→ **Raw data**:
------------------------------------------------------------------------

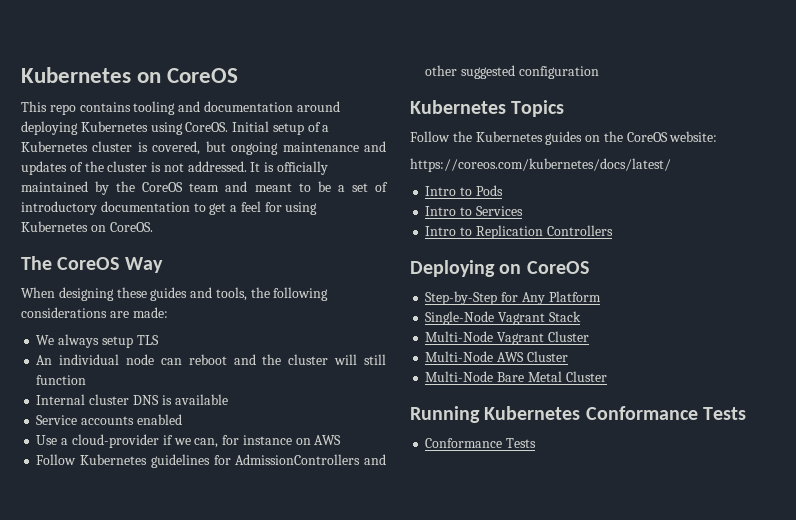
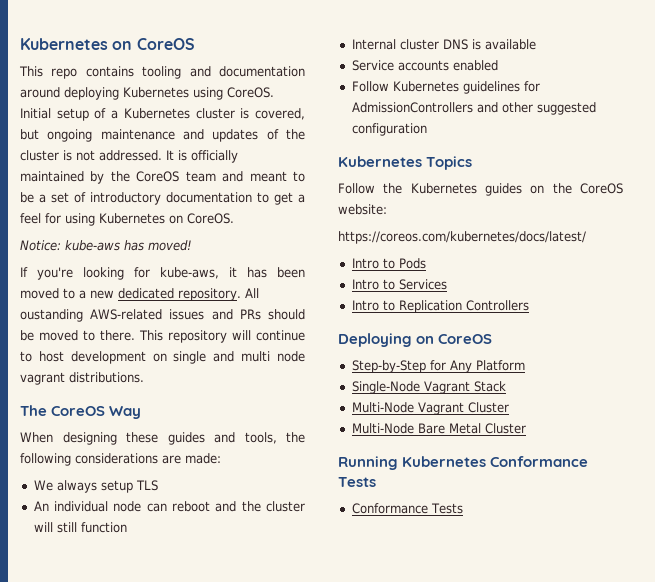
(153, 227) none -> [20,240,192,251] [20,267,305,280] [20,288,259,301] [20,309,305,322] [20,330,305,343] [20,351,305,364] [20,372,144,385] // Notice: kube-aws has moved! // If you're looking for kube-aws, it has been moved to a new dedicated repository. All oustanding AWS-related issues and PRs should be moved to there. This repository will continue to host development on single and multi node vagrant distributions.
[36,434,342,448] // Use a cloud-provider if we can, for instance on AWS -> (498, 65) none
[425,351,568,362] // Multi-Node AWS Cluster -> (509, 407) none

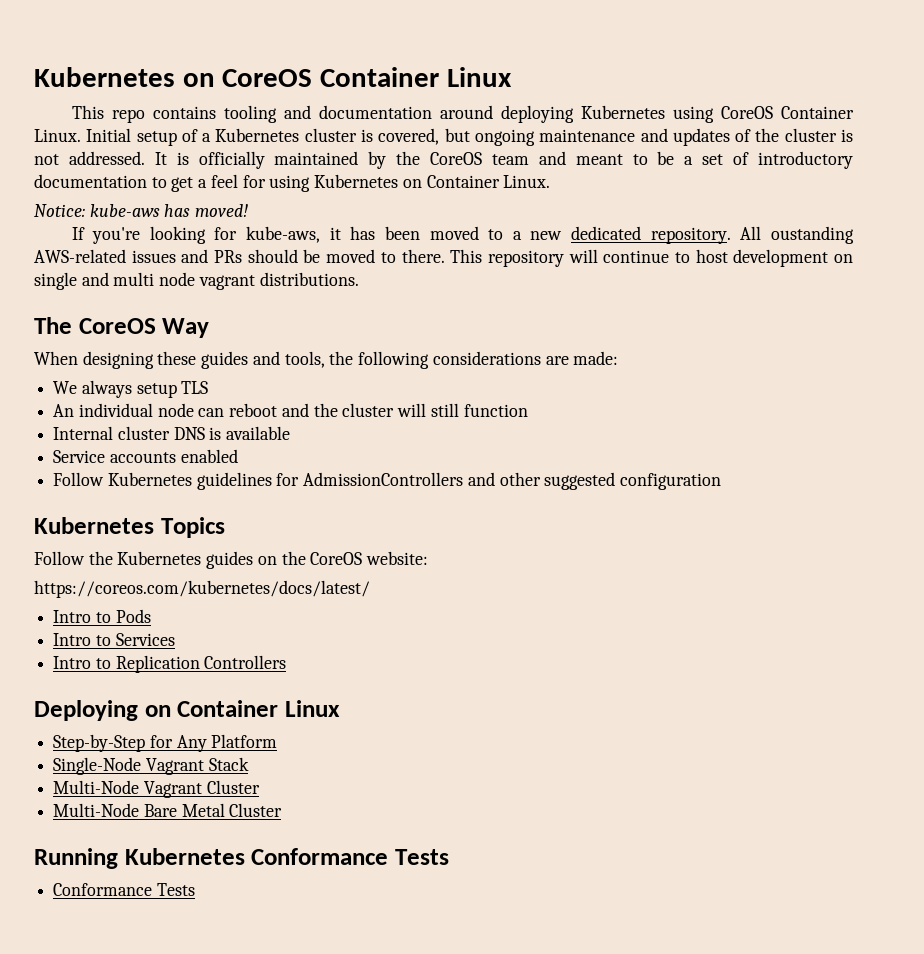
(195, 44) none -> [320,67,512,87] Container Linux
[227,87,274,98] CoreOS. -> [720,106,854,119] [34,129,81,142] CoreOS Container Linux.
[187,213,234,224] CoreOS. -> [426,175,551,188] Container Linux.
[438,334,493,344] CoreOS -> [177,700,340,717] Container Linux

------------------------------------------------------------------------

→ **Your objective**:
Would you write out the data exactly, with no pictures in the copy?

→ **Solution**:
(153, 227) none -> [20,240,192,251] [20,267,305,280] [20,288,259,301] [20,309,305,322] [20,330,305,343] [20,351,305,364] [20,372,144,385] // Notice: kube-aws has moved! // If you're looking for kube-aws, it has been moved to a new dedicated repository. All oustanding AWS-related issues and PRs should be moved to there. This repository will continue to host development on single and multi node vagrant distributions.
[36,434,342,448] // Use a cloud-provider if we can, for instance on AWS -> (498, 65) none
[425,351,568,362] // Multi-Node AWS Cluster -> (509, 407) none

(195, 44) none -> [320,67,512,87] Container Linux
[227,87,274,98] CoreOS. -> [720,106,854,119] [34,129,81,142] CoreOS Container Linux.
[187,213,234,224] CoreOS. -> [426,175,551,188] Container Linux.
[438,334,493,344] CoreOS -> [177,700,340,717] Container Linux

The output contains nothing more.